Menteri Ekonomi Kreatif/Kepala Badan Ekonomi Kreatif (Ekraf) Teuku Riefky Harsya menegaskan bahwa radio bukan lagi sekadar medium tradisional. “Radio adalah bagian penting dari ekonomi kreatif yang justru harus melahirkan model bisnis baru di era digital. Kami berkomitmen memperkuat industri radio agar tetap relevan dan berdaya saing,” ujar Riefky dalam pembukaan Radio Summit XVIII 2025 di Hotel 101 Kebon Sirih, Jakarta Pusat,Sabtu(15/11)
Acara tahunan ini mempertemukan pelaku industri radio dari berbagai daerah, pengiklan, akademisi, dan regulator. Dengan tema provokatif, “Radio Is Not Just A Vibe, It’s A Business”, forum ini menjadi ruang bersama untuk menegaskan kembali posisi radio sebagai sektor strategis yang tetap memiliki taji—bahkan di era dominasi media sosial.

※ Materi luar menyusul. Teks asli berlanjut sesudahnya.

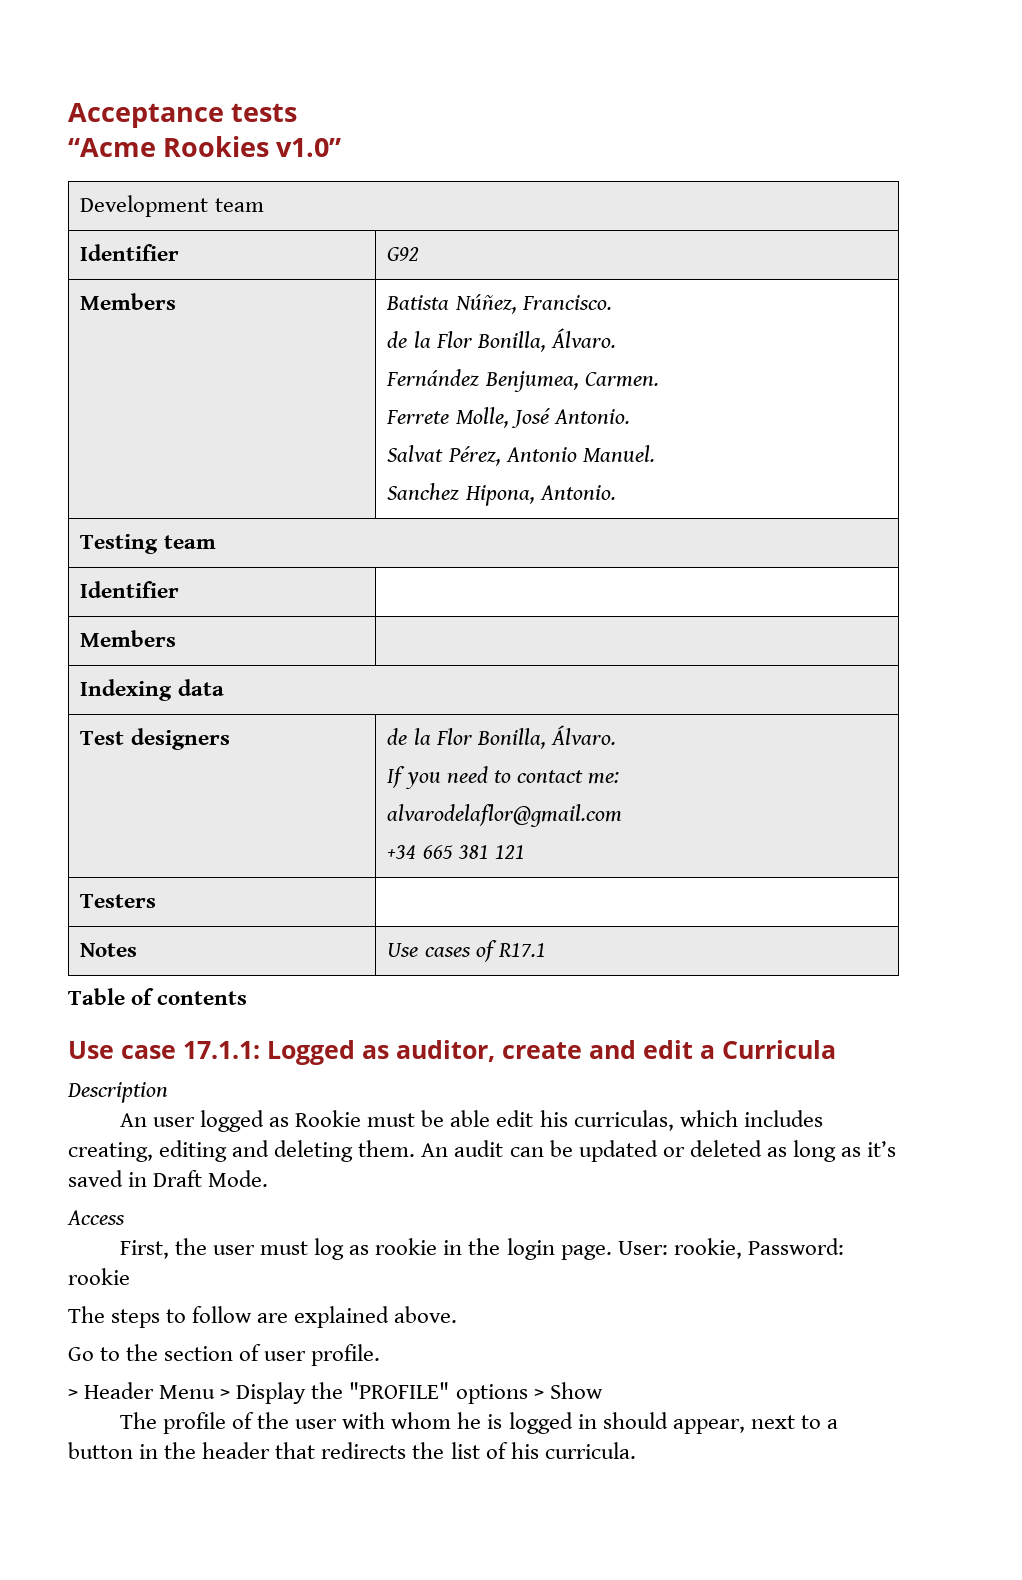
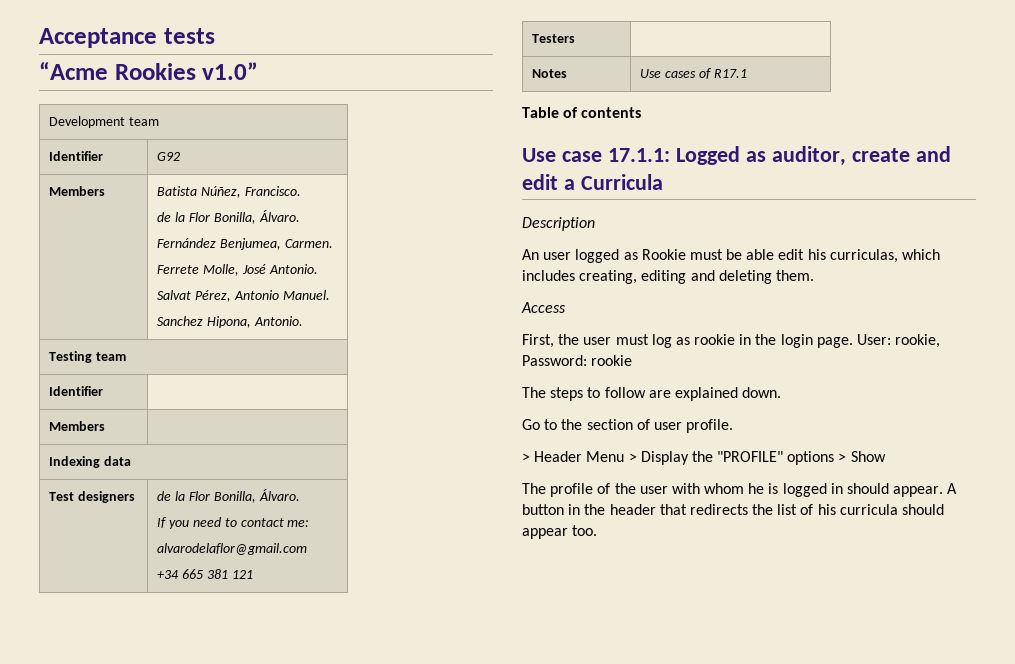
- An audit can be updated or deleted as long as it’s saved in Draft Mode.
- The steps to follow are explained above.
+ The steps to follow are explained down.
- The profile of the user with whom he is logged in should appear, next to a button in the header that redirects the list of his curricula.
+ The profile of the user with whom he is logged in should appear. A button in the header that redirects the list of his curricula should appear too.

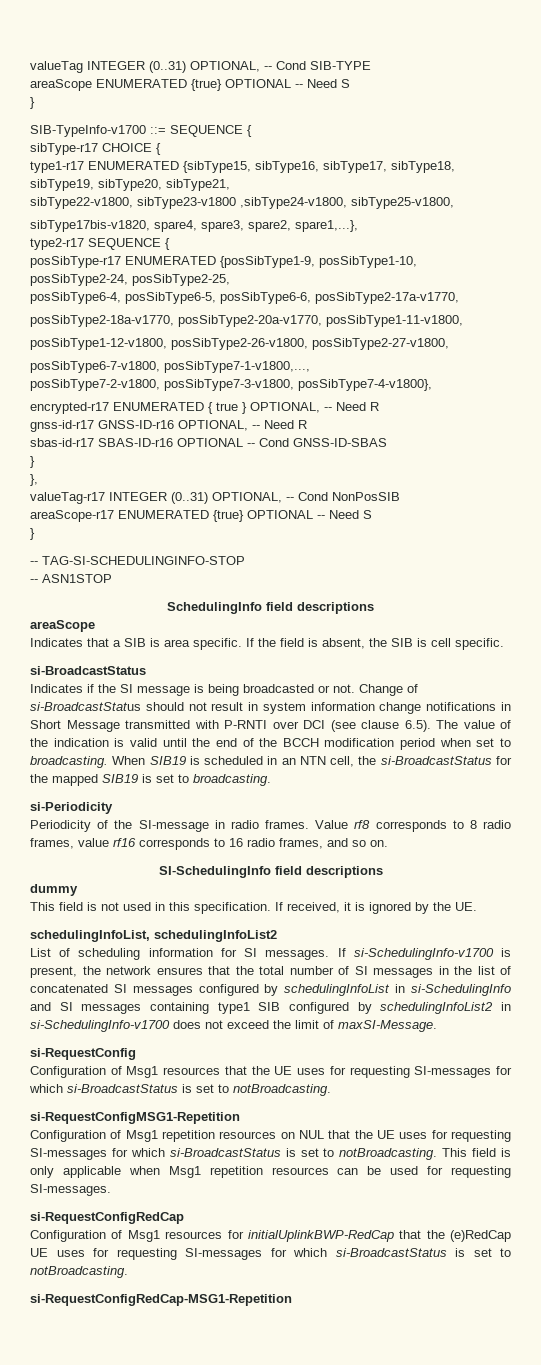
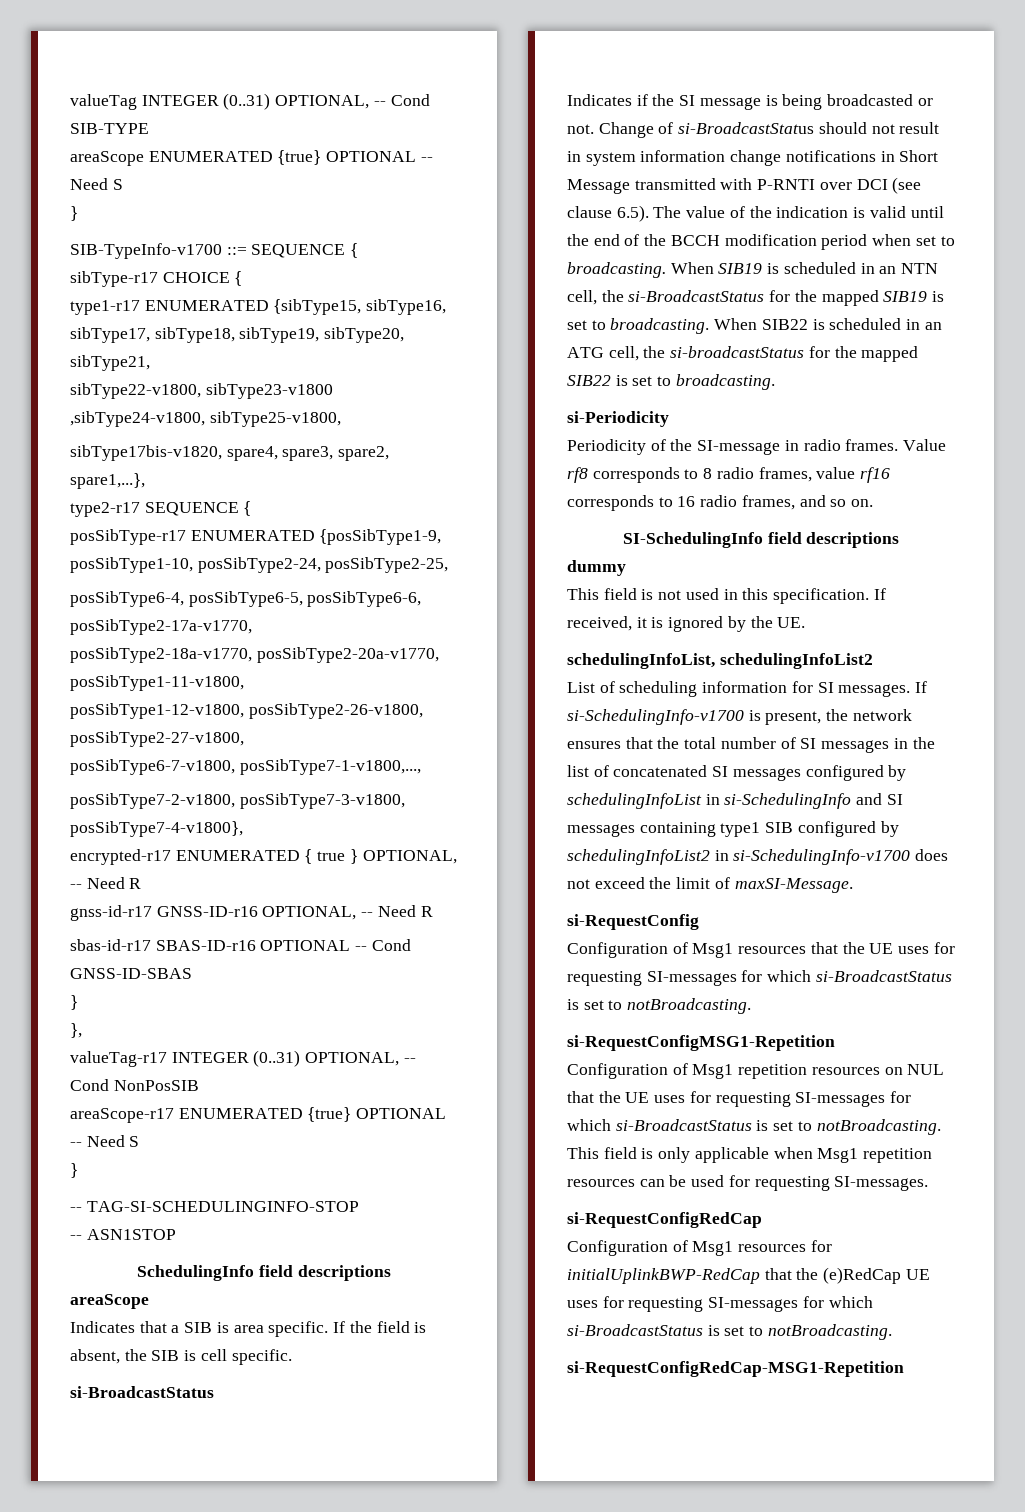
+ When SIB22 is scheduled in an ATG cell, the si-broadcastStatus for the mapped SIB22 is set to broadcasting.

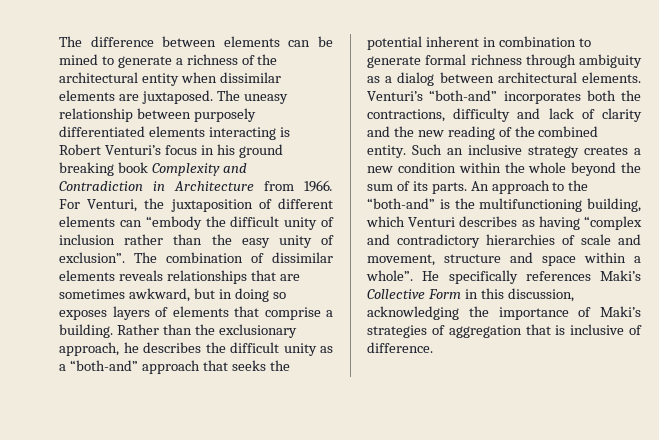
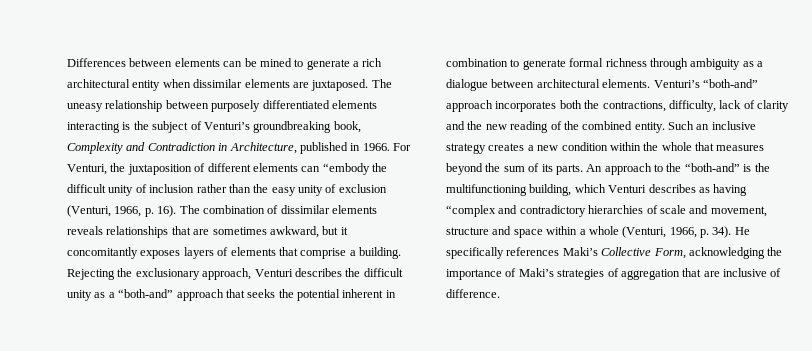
- The difference between elements can be mined to generate a richness of the architectural entity when dissimilar elements are juxtaposed.
+ Differences between elements can be mined to generate a rich architectural entity when dissimilar elements are juxtaposed.
- The uneasy relationship between purposely differentiated elements interacting is Robert Venturi’s focus in his ground breaking book Complexity and Contradiction in Architecture from 1966.
+ The uneasy relationship between purposely differentiated elements interacting is the subject of Venturi’s groundbreaking book, Complexity and Contradiction in Architecture, published in 1966.
- For Venturi, the juxtaposition of different elements can “embody the difficult unity of inclusion rather than the easy unity of exclusion”.
+ For Venturi, the juxtaposition of different elements can “embody the difficult unity of inclusion rather than the easy unity of exclusion (Venturi, 1966, p. 16).
- The combination of dissimilar elements reveals relationships that are sometimes awkward, but in doing so exposes layers of elements that comprise a building.
+ The combination of dissimilar elements reveals relationships that are sometimes awkward, but it concomitantly exposes layers of elements that comprise a building.
- Rather than the exclusionary approach, he describes the difficult unity as a “both-and” approach that seeks the potential inherent in combination to generate formal richness through ambiguity as a dialog between architectural elements.
+ Rejecting the exclusionary approach, Venturi describes the difficult unity as a “both-and” approach that seeks the potential inherent in combination to generate formal richness through ambiguity as a dialogue between architectural elements.
- Venturi’s “both-and” incorporates both the contractions, difficulty and lack of clarity and the new reading of the combined entity.
+ Venturi’s “both-and” approach incorporates both the contractions, difficulty, lack of clarity and the new reading of the combined entity.
- Such an inclusive strategy creates a new condition within the whole beyond the sum of its parts.
+ Such an inclusive strategy creates a new condition within the whole that measures beyond the sum of its parts.
- An approach to the “both-and” is the multifunctioning building, which Venturi describes as having “complex and contradictory hierarchies of scale and movement, structure and space within a whole”.
+ An approach to the “both-and” is the multifunctioning building, which Venturi describes as having “complex and contradictory hierarchies of scale and movement, structure and space within a whole (Venturi, 1966, p. 34).
- He specifically references Maki’s Collective Form in this discussion, acknowledging the importance of Maki’s strategies of aggregation that is inclusive of difference.
+ He specifically references Maki’s Collective Form, acknowledging the importance of Maki’s strategies of aggregation that are inclusive of difference.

Tak hanya jumlah pendengar yang masih besar, belanja iklan radio pun tetap menggeliat dengan nilai sekitar Rp 750 miliar per tahun. Angka tersebut menunjukkan bahwa brand masih memandang radio sebagai kanal komunikasi yang efektif, khususnya di wilayah yang belum terjangkau internet secara optimal.
Lebih jauh, radio memiliki peran historis yang tak tergantikan: dari menjadi medium informasi dan sarana edukasi publik, hingga alat komunikasi darurat di masa krisis. Radio juga menjaga keberagaman budaya dan memperkuat identitas lokal lewat musik, bahasa, dan cerita yang mendekatkan masyarakat.